■ **ASSIGNMENT**
Would you please copy every line from the records that contains the word "Dress"?

EXERCISE MATERIAL START

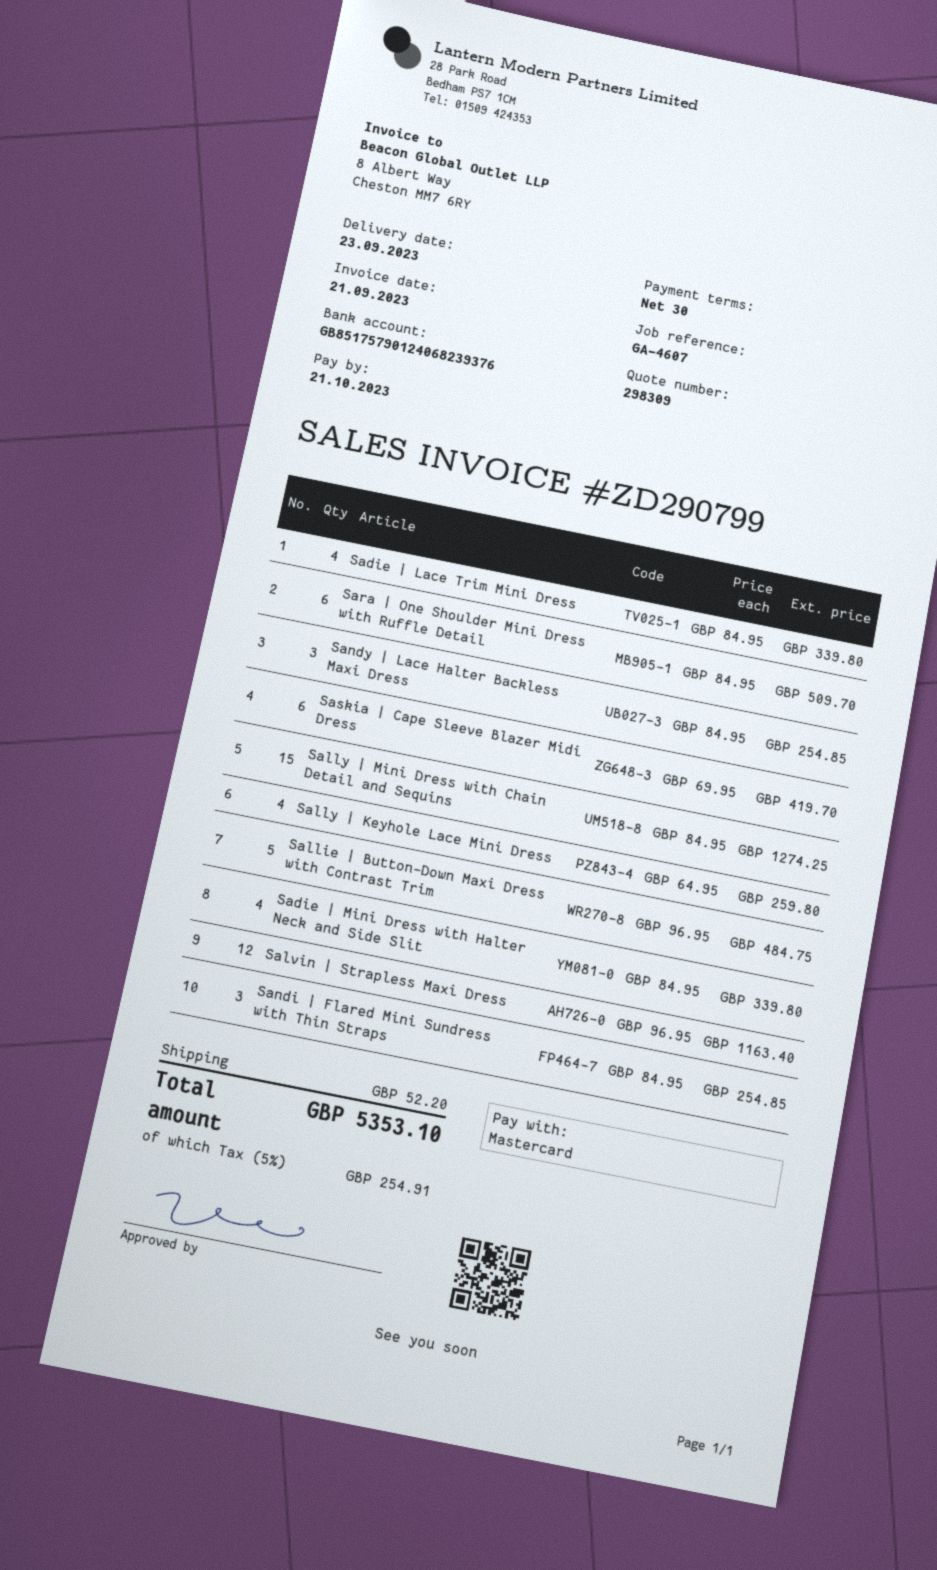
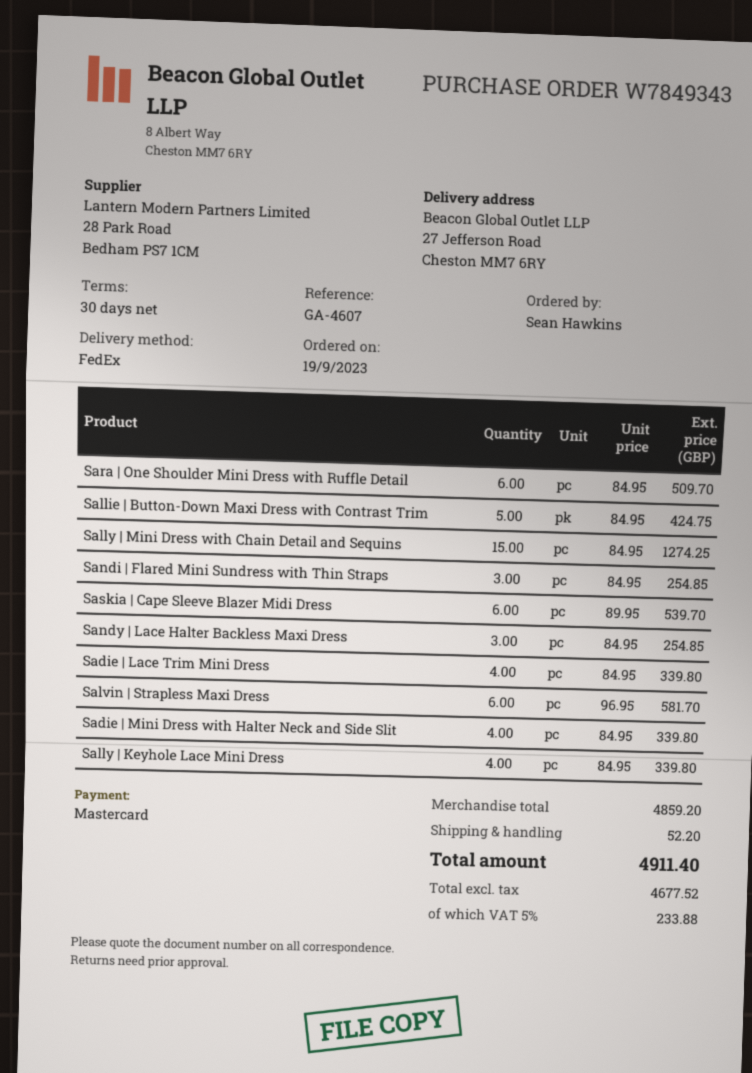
Saskia | Cape Sleeve Blazer Midi Dress: 6 x 69.95 = 419.70 -> 6 x 89.95 = 539.70
Sally | Keyhole Lace Mini Dress: 4 x 64.95 = 259.80 -> 4 x 84.95 = 339.80
Sallie | Button-Down Maxi Dress with Contrast Trim: 5 x 96.95 = 484.75 -> 5 x 84.95 = 424.75
Salvin | Strapless Maxi Dress: 12 x 96.95 = 1163.40 -> 6 x 96.95 = 581.70
tax: 5% = 254.91 -> 5% = 233.88
total: 5353.10 -> 4911.40

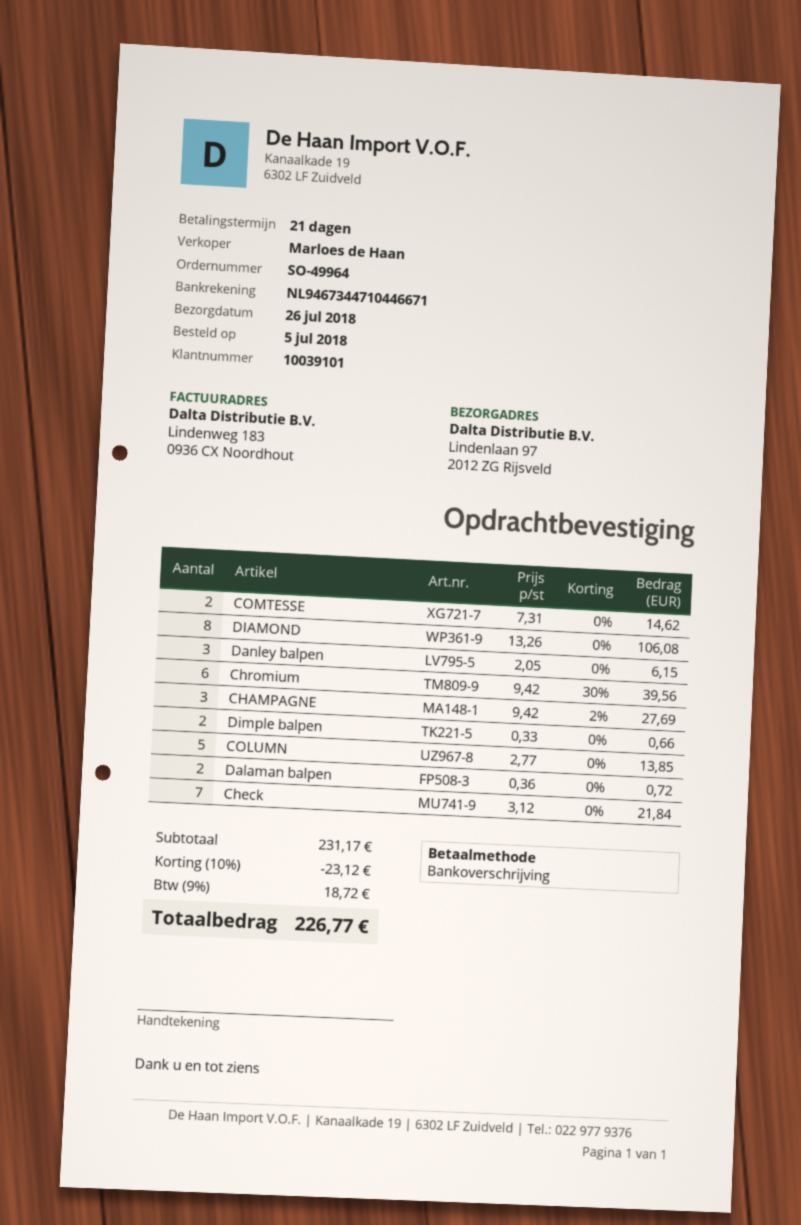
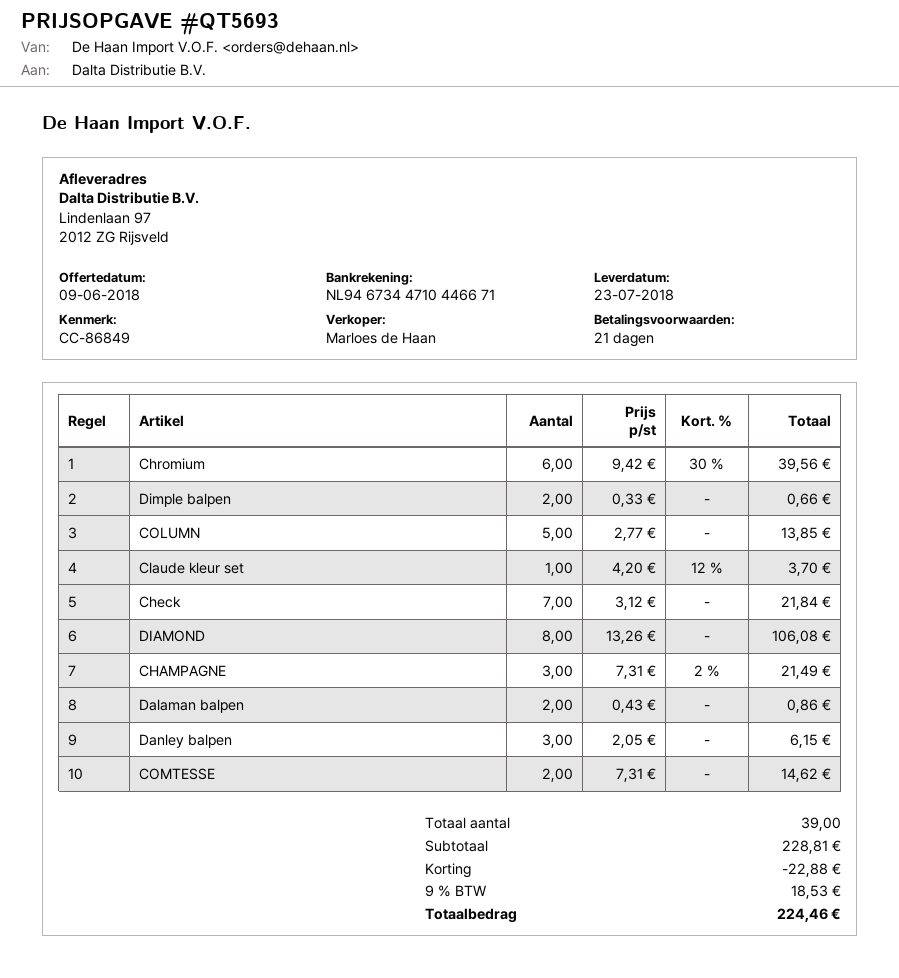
delivery date: 2018-07-26 -> 2018-07-23
CHAMPAGNE: 3 x 9.42 - 2% = 27.69 -> 3 x 7.31 - 2% = 21.49
Dalaman balpen: 2 x 0.36 = 0.72 -> 2 x 0.43 = 0.86
Claude kleur set: none -> 1 x 4.20 - 12% = 3.70
subtotal: 231.17 -> 228.81
discount: 23.12 -> 22.88
tax: 9% = 18.72 -> 9% = 18.53
total: 226.77 -> 224.46

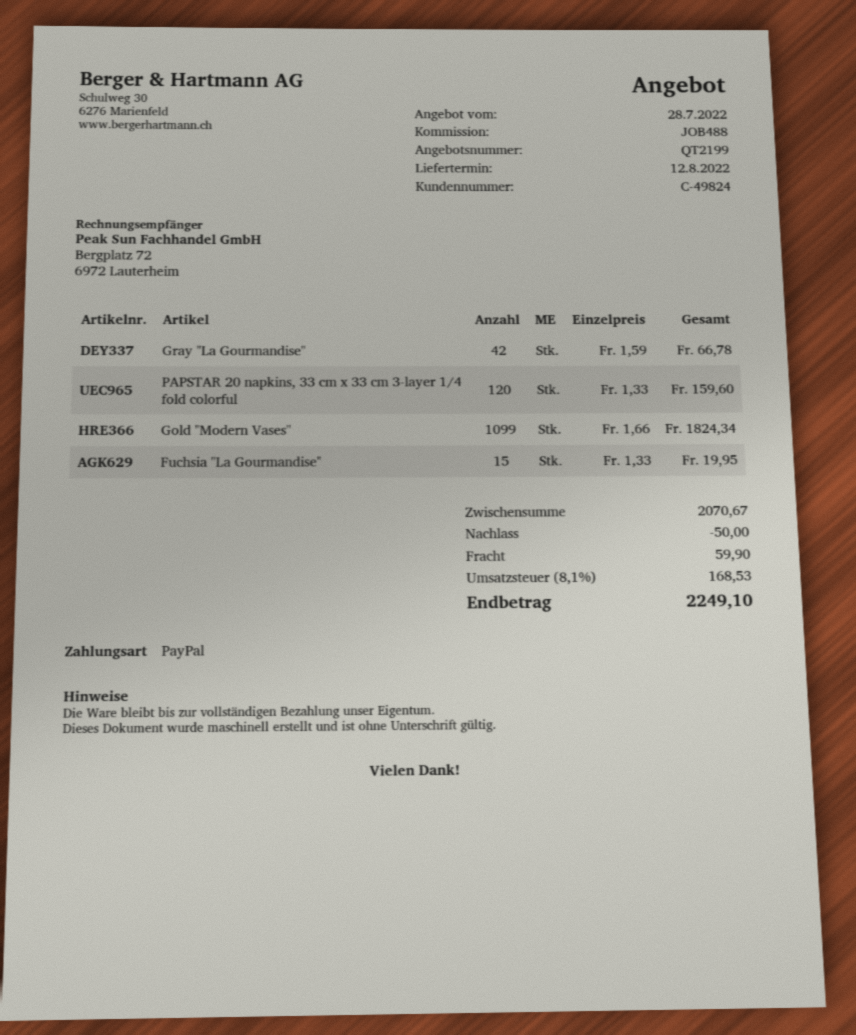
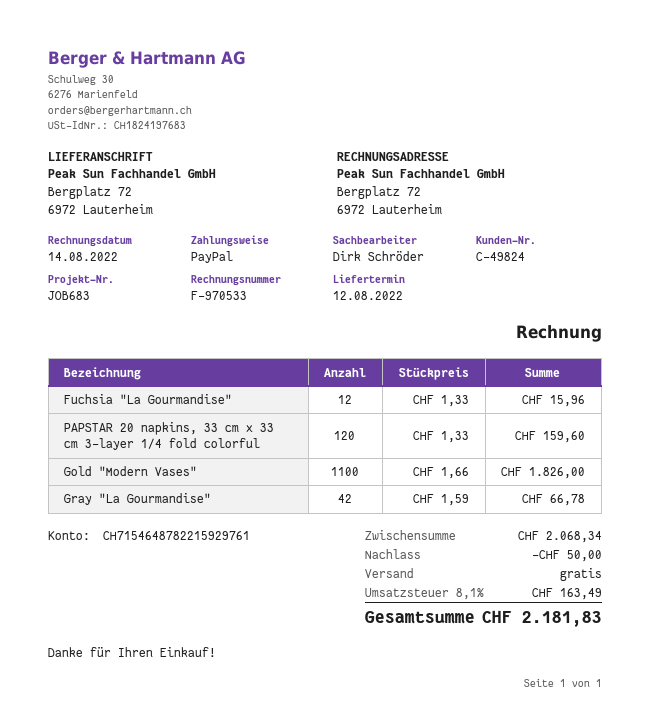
reference: JOB488 -> JOB683
Gold "Modern Vases": 1099 x 1.66 = 1824.34 -> 1100 x 1.66 = 1826.00
Fuchsia "La Gourmandise": 15 x 1.33 = 19.95 -> 12 x 1.33 = 15.96
subtotal: 2070.67 -> 2068.34
shipping: 59.90 -> 0.00
tax: 8.1% = 168.53 -> 8.1% = 163.49
total: 2249.10 -> 2181.83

EXERCISE MATERIAL END

■ **EXERCISE OUTPUT**
Saskia | Cape Sleeve Blazer Midi Dress: 6 x 69.95 = 419.70 -> 6 x 89.95 = 539.70
Sally | Keyhole Lace Mini Dress: 4 x 64.95 = 259.80 -> 4 x 84.95 = 339.80
Sallie | Button-Down Maxi Dress with Contrast Trim: 5 x 96.95 = 484.75 -> 5 x 84.95 = 424.75
Salvin | Strapless Maxi Dress: 12 x 96.95 = 1163.40 -> 6 x 96.95 = 581.70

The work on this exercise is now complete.